His jaw flexed. They were sitting across from each other in his garden. It was a beautiful Sunday in the Cape. His eyes were fixed on hers, defying her to reveal herself

“My understanding,” she continued, “was that we’d take a step back from that specific conversation for now.”

She returned his gaze as she closed the book on her lap. “I wasn’t aware that getting to know you better constituted “pushing me”.

“In fact,” she inclined her head thoughtfully.

“I’d love to spend more time with you. I feel that would give me a clearer sense of where we might go from here.”
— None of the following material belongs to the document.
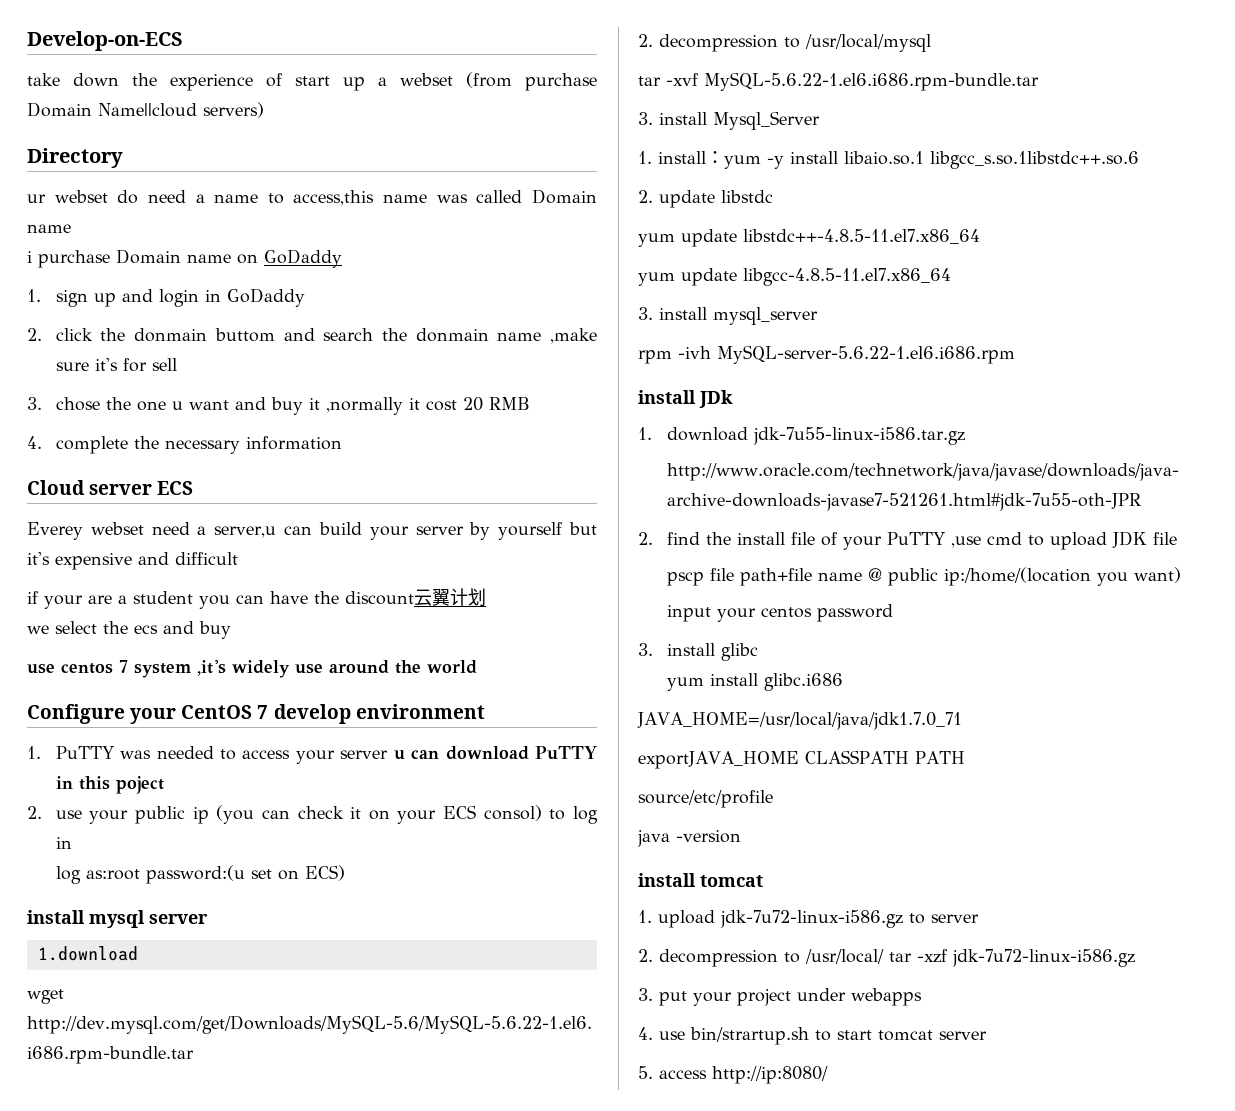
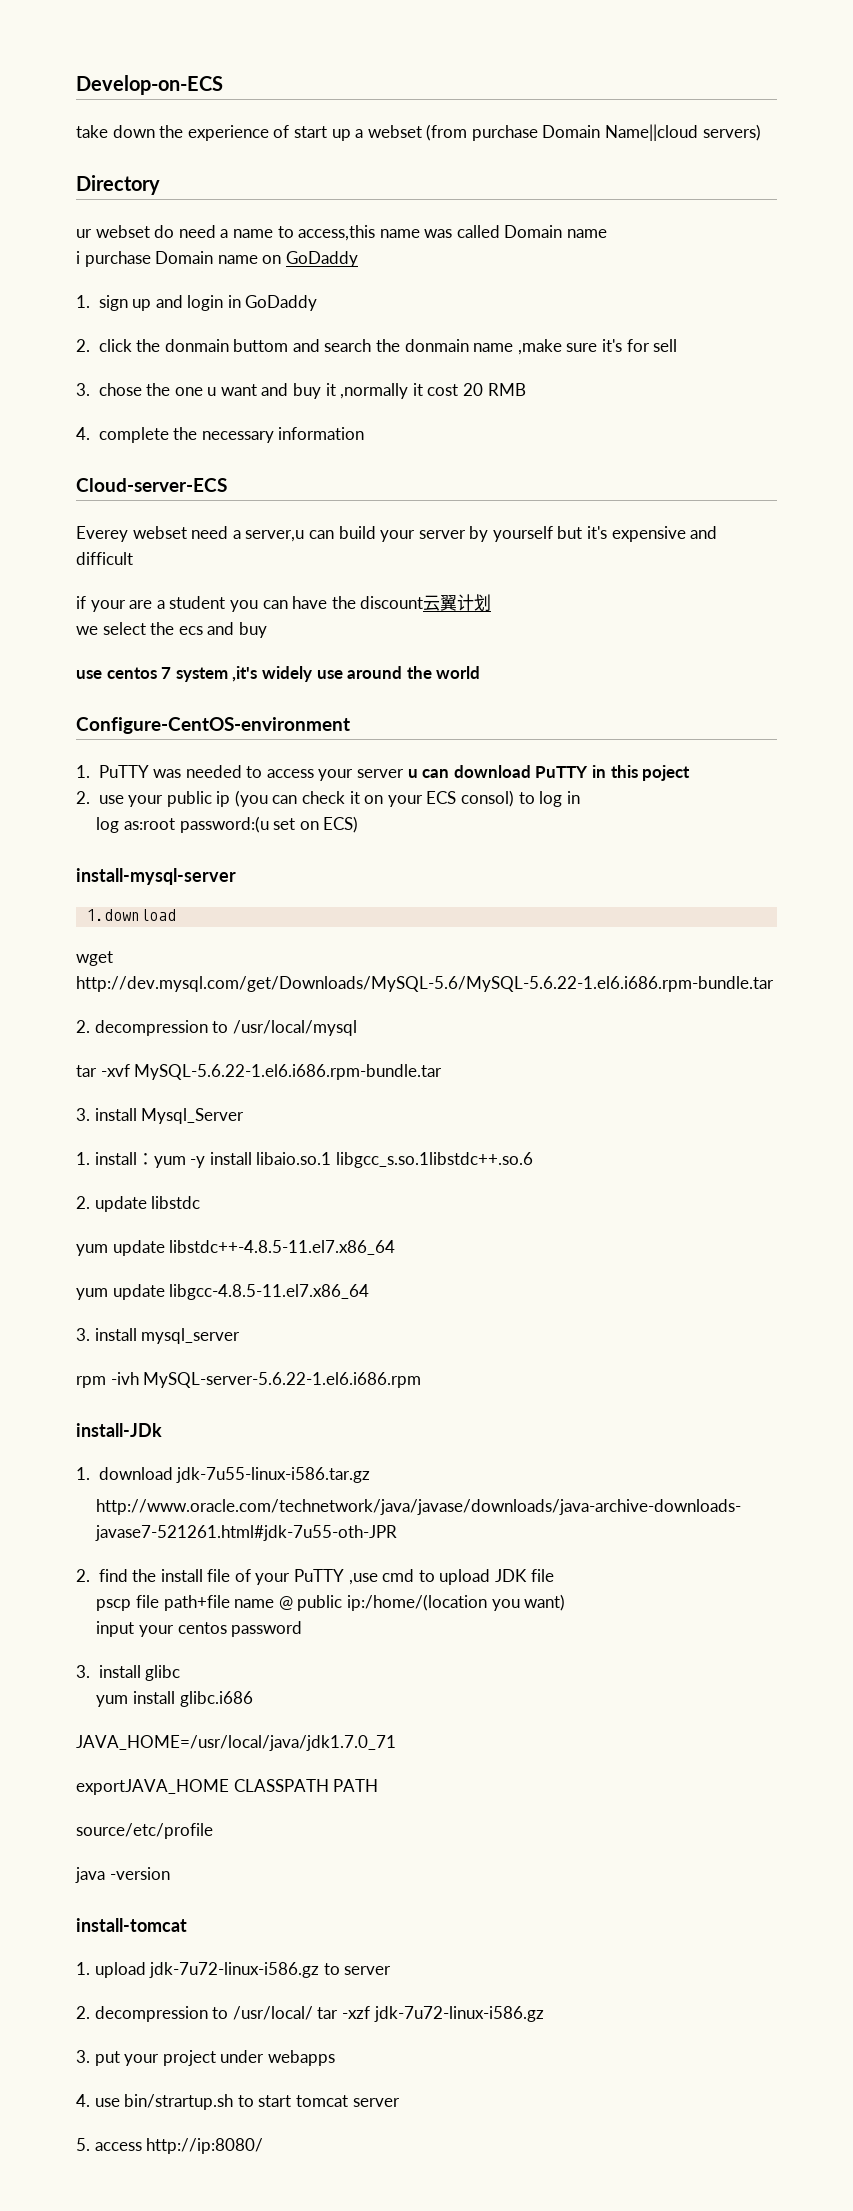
[27,480,194,495] Cloud server ECS -> [76,478,227,492] Cloud-server-ECS
[27,704,485,724] Configure your CentOS 7 develop environment -> [76,717,350,734] Configure-CentOS-environment
[27,910,208,928] install mysql server -> [76,868,236,885] install-mysql-server
[638,390,733,408] install JDk -> [76,1423,162,1437] install-JDk
[638,873,763,887] install tomcat -> [76,1918,187,1932] install-tomcat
He watched her silently. His eyes seeming to charge with amused curiosity as she continued, “Though it seems that on your end, you might require some assurance of a specific return before you spend any more time exploring how this might continue to grow.”

She stopped abruptly and took a breath; as if her words had been running ahead of her and she’d finally caught up to them.
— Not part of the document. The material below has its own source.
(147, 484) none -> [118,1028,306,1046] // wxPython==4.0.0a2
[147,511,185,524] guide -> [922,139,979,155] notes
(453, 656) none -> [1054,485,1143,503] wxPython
Her words hung in the air against the backdrop of Toto’s ‘Africa’ playing in the distant living room.

He reached for his glass of Windhoek beer and drank deeply. He made a joke about finally having his first sip of refreshing beer after a long day; it was in fact his second glass of beer, and the second time today that he’d told that joke.

But when he looked at her in that boyish way, full of humour and mischief, she couldn’t help but melt. She couldn’t resist. Her face shone as she shook her head and laughed generously. It was a warm laughter that took over her whole body.
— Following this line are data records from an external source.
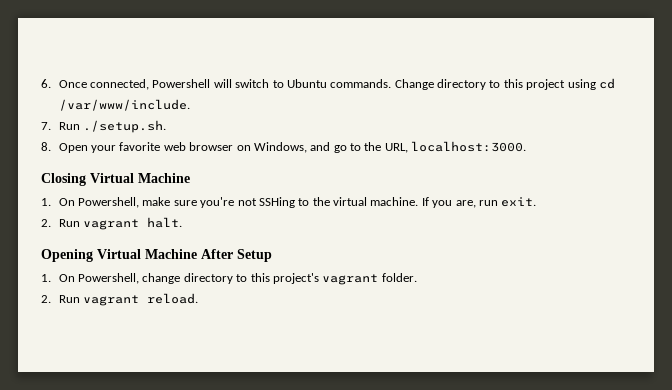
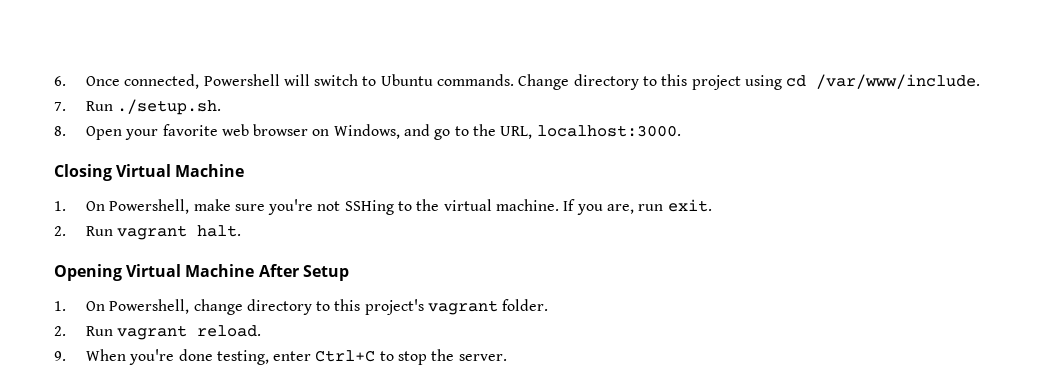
(199, 298) none -> [54,349,507,365] // 9. When you're done testing, enter Ctrl+C to stop the server.

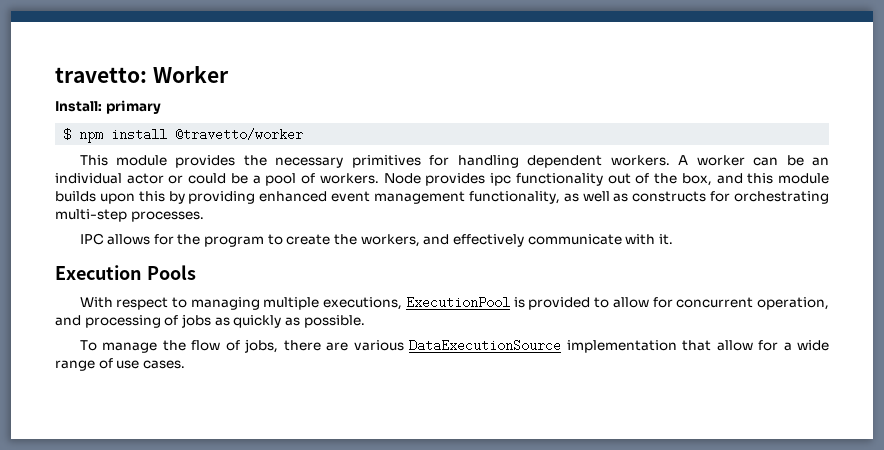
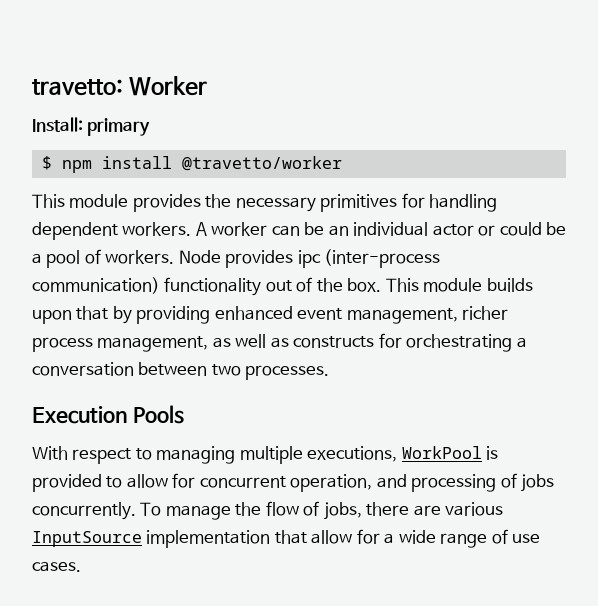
(512, 179) none -> [324,249,441,268] [32,277,160,294] (inter-process communication)
[681,173,774,186] box, and this -> [347,278,419,292] box. This
[138,191,165,202] this -> [76,306,109,320] that
[374,191,560,204] management functionality, -> [346,306,509,324] [32,336,209,352] management, richer process management,
[55,209,204,222] [79,233,673,247] multi-step processes. // IPC allows for the program to create the workers, and effectively communicate with it. -> [516,337,527,348] [32,362,330,380] a conversation between two processes.
[405,296,510,309] ExecutionPool -> [401,446,482,459] WorkPool
[214,315,365,328] as quickly as possible. // -> [32,502,136,520] concurrently.
[409,339,562,352] DataExecutionSource -> [32,531,142,547] InputSource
After a short silence during which she considered him keenly, she spoke.

“In the spirit of open cards,” she began.

“I recently broke off an engagement, so firstly I have no appetite for a similar kind of arrangement at the moment, I’m enjoying committing to myself instead.”

She had a detached way of speaking, balancing clarity and finality, as if she were delivering a verdict. But it was her body that always gave her away.

He observed her. She would shuffle uncomfortably in her seat, or brushed imaginary stray locks from her face.

Now she inclined her chin and continued, “And secondly, it’s been years since I’ve expected fidelity from a man.”

His brow furrowed.

“Nevertheless,” she started quickly, looking down onto the carpet where Cane lay at her feet licking his paws contentedly.

“Going into a relationship that’s founded on the principle of non-monogamy is still new terrain for me,” she continued.

“And I want to be honest with you about the fact that I have no experience here. I don’t want you to get the impression that I’ll be able to navigate it immediately.”

He looked up at her from the now-empty beer glass in his hand, still weeping from its erstwhile contents. He seemed to be searching her eyes for something familiar.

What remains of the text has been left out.